いつしかアイリンを捜すことが、わしの生活になっていった…」
「トーマスさん、でも、こうは考えなかったの? その人が生きているとしても、とっくに誰かと結婚して、
幸せに暮らしているって」
「ああ…。そうじゃな。考えないこともなかったが、その頃のわしには、それもどうでもいいことのようだった。
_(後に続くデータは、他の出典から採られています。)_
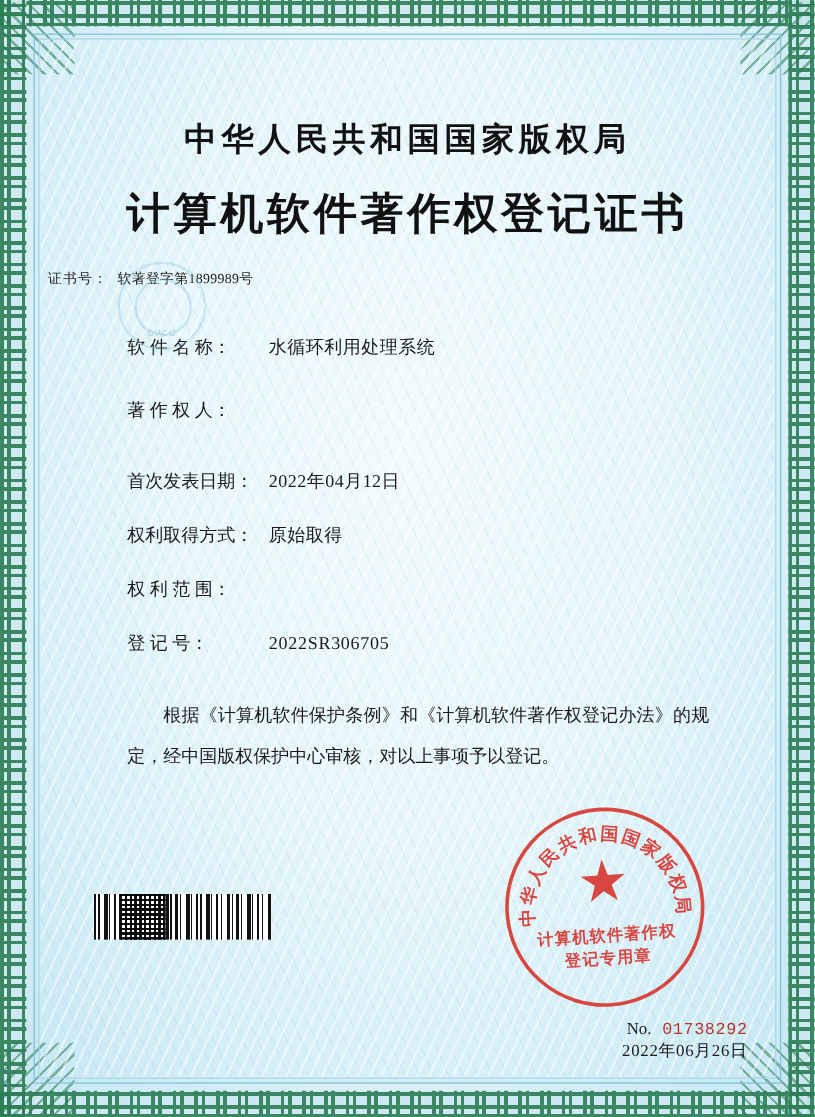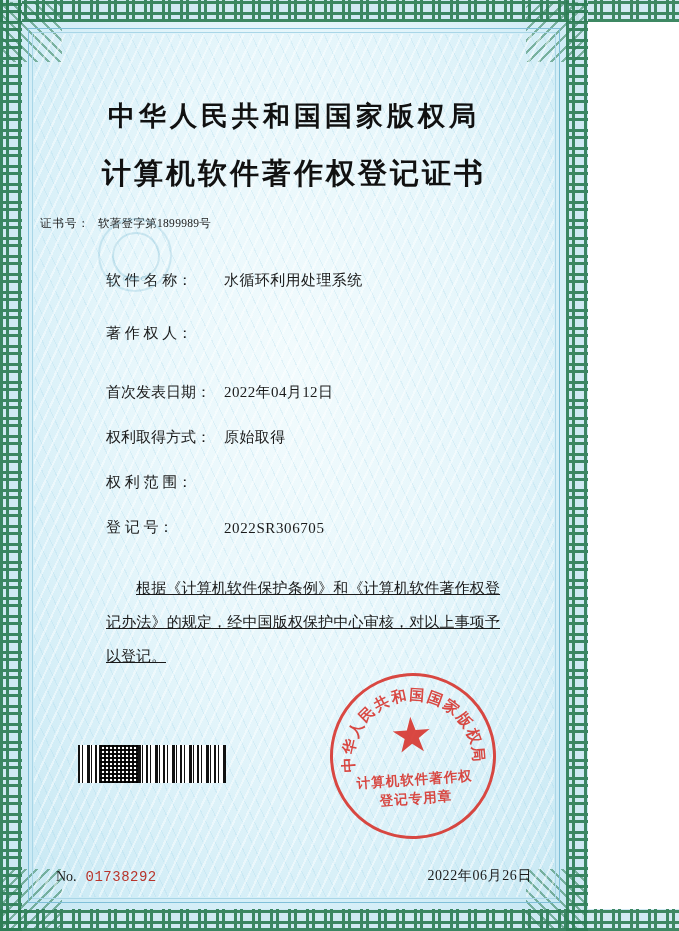"中华人民共和国国家版权局" .certificate { width: 588px -> 679px }
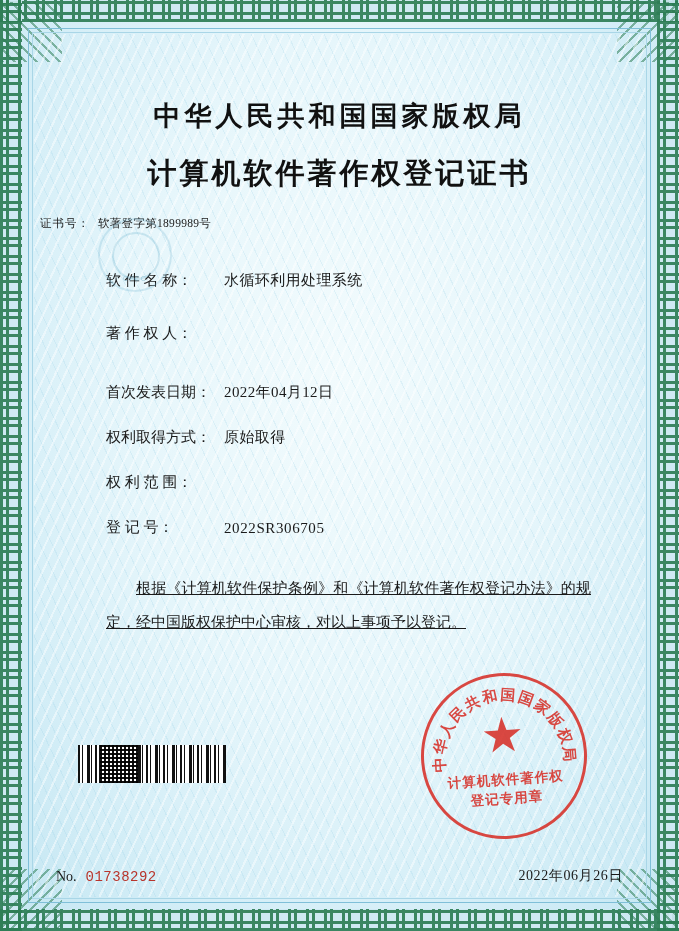"计算机软件著作权登记证书" .title-sub { font-size: 29px -> 36px }
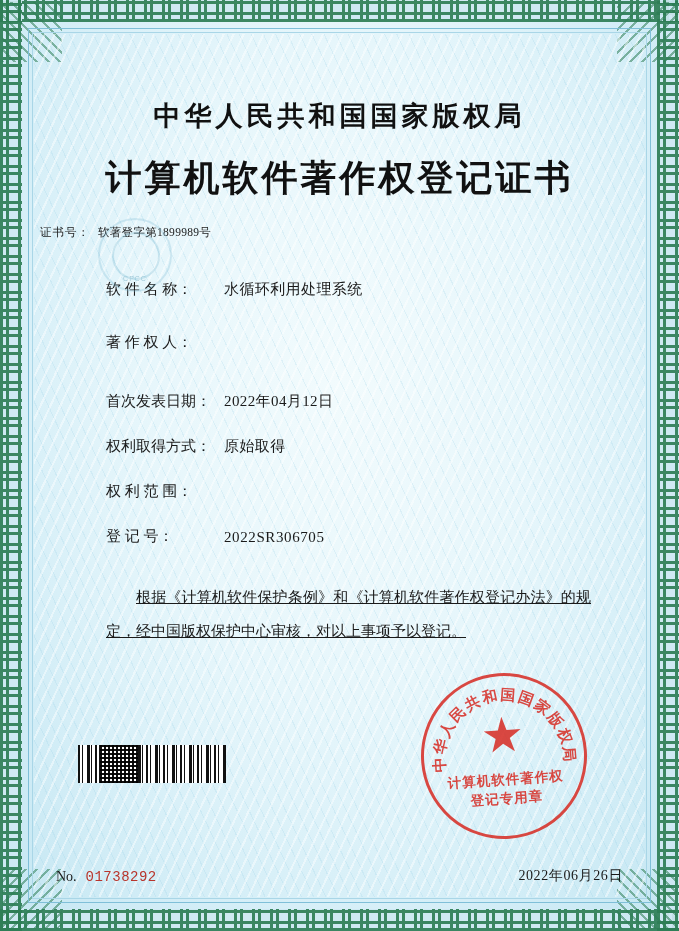"根据《计算机软件保护条例》和《计算机软件著作权登记办法》的规定，经中国版权保护中" .statement { text-decoration: underline -> none }
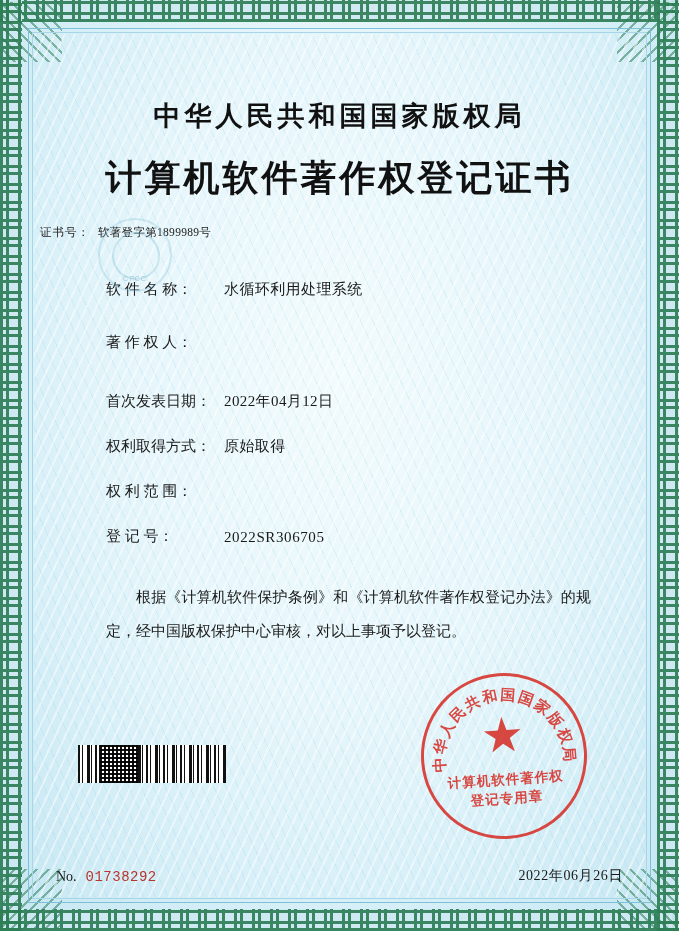"No. 01738292" .footer { flex-direction: none -> column }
ただ、アイリンにもう一度会いたい。それだけだった…」
「ふうん」
ちょっと、迷惑な話だわ…。あたしは思いました。
「アイリンを探している間は、まるで彼女が傍にいるような気分だった。旅の途中、たったひとりで
寂しくはないかとよく聞かれたが、そんなことは少しもなかった。眠る時には夢にアイリンが
出てきてくれることを祈って眠った。夢に見るアイリンはいつも若くて美しいままだった…。
わしは少しづつ老いてくるというのにな」
「ふうん」
あたしはコーヒーのおかわりをカップに注いで、トーマスさんに手渡しました。「ありがとうよ。ブン。はて、どこまで話したかな…」 「夢の中に出てくる、アイリンさんは、いつまでも若くて美人だったってところまで」 「おお、そうじゃった。夢の中で、わしらはよく会えた。昼間はどんなに探しても会えないというのにな。 お互いを愛する気持ちは変わらなかった。そのことでわしはとても幸せだった」 「でも、今日、その人は本当に見つかったのでしょう? 会いにはいかなかったの?」 「ああ…」 「何故? そんなに何十年も捜し続けたのに。…あ、もしかして旦那さんがいたの?」 トーマスさんが、首を横に振りました。 「いや、アイリンはひとりだったよ。もっとも結婚はしていた。相手は先年亡くなったそうだがね」 「それだったら、なんの問題もないじゃない? どうして会いに行かないの?」 「さぁ…。どうしてだろうね。ブン。アイリンが見つかったとわかった時は、飛び上がるほど嬉しかったさ。 すぐに確かめにいったよ。物影からそっと見たが、わしにはすぐにわかったよ。老けてはいたがアイリンに 間違いはなかった。なのに足が前に進まない…。つらくなってきて逃げ帰ってきたんだ」 「……つらくなった?」 「わしにもよくわからないんだよ…。あれほど会いたくて、何十年とかけて捜したのにな…、 思うにわしは、この生活を終えるのが、嫌なのかもしれないな…。毎日の仕事とアイリンを探すこと…。 夢の中で彼女に会うこと…。もうすっかりわしの日常になっている。それが変わってしまうのが こわいのかもしれん。なによりもわしは、夢で会うアイリンを愛しているようじゃ」 「………」 「物影から見た本当のアイリンは、幸せそうだったよ。夫に先立たれたって話を聞いていたが、 今では小さな孫達に囲まれているようだった。わしのことなど、きっととっくに忘れてしまっているさ」 そう言ってトーマスさんは、少し笑いました。 「………」 「今さら、わしが会いに行って、なんになるというのだろう…」 「………」 「わしは、アイリンを探している間に、自分を失くしてしまったようだ…」 トーマスさんは、ゆっくりと立ち上がるとカップをテーブルに置きました。 「ごちそうさま、ブン。話を聞いてくれてありがとう」 「トーマスさん…」 「わしは、いろんなことに気付くのが遅すぎたみたいじゃな…」 トーマスさんは、それからしばらくして、街を離れました。「ブンや。来週、新しい人が部屋を借りにくるよ。トーマスさんが使っていた部屋がいいかな…。
掃除をしておいてくれないかい?」
鍵を渡しながら、パパがあたしに言いました。
「わかったわ。パパ」
あたしは、トーマスさんが使っていた部屋の扉を開けました。部屋は綺麗に片付いて、
ガランとしていましたが、窓の下に一枚の写真が落ちていました。
「あら? 忘れ物…」
その古い写真には、一人の若い女の人が写っていました。
伝え聞いた噂によると、トーマスさんは今でも違う街で靴磨きの仕事をしながら
生き別れた恋人を探しているそうです。
何十年と、探し続けた今までと同じように、これからも探し続けるのでしょう。
もう決して見つかるはずのない人を。「バカね…」
窓から見た宵闇通りは薄暗くどんよりと曇っていました。もうすぐ、雪の降る季節がやってきます。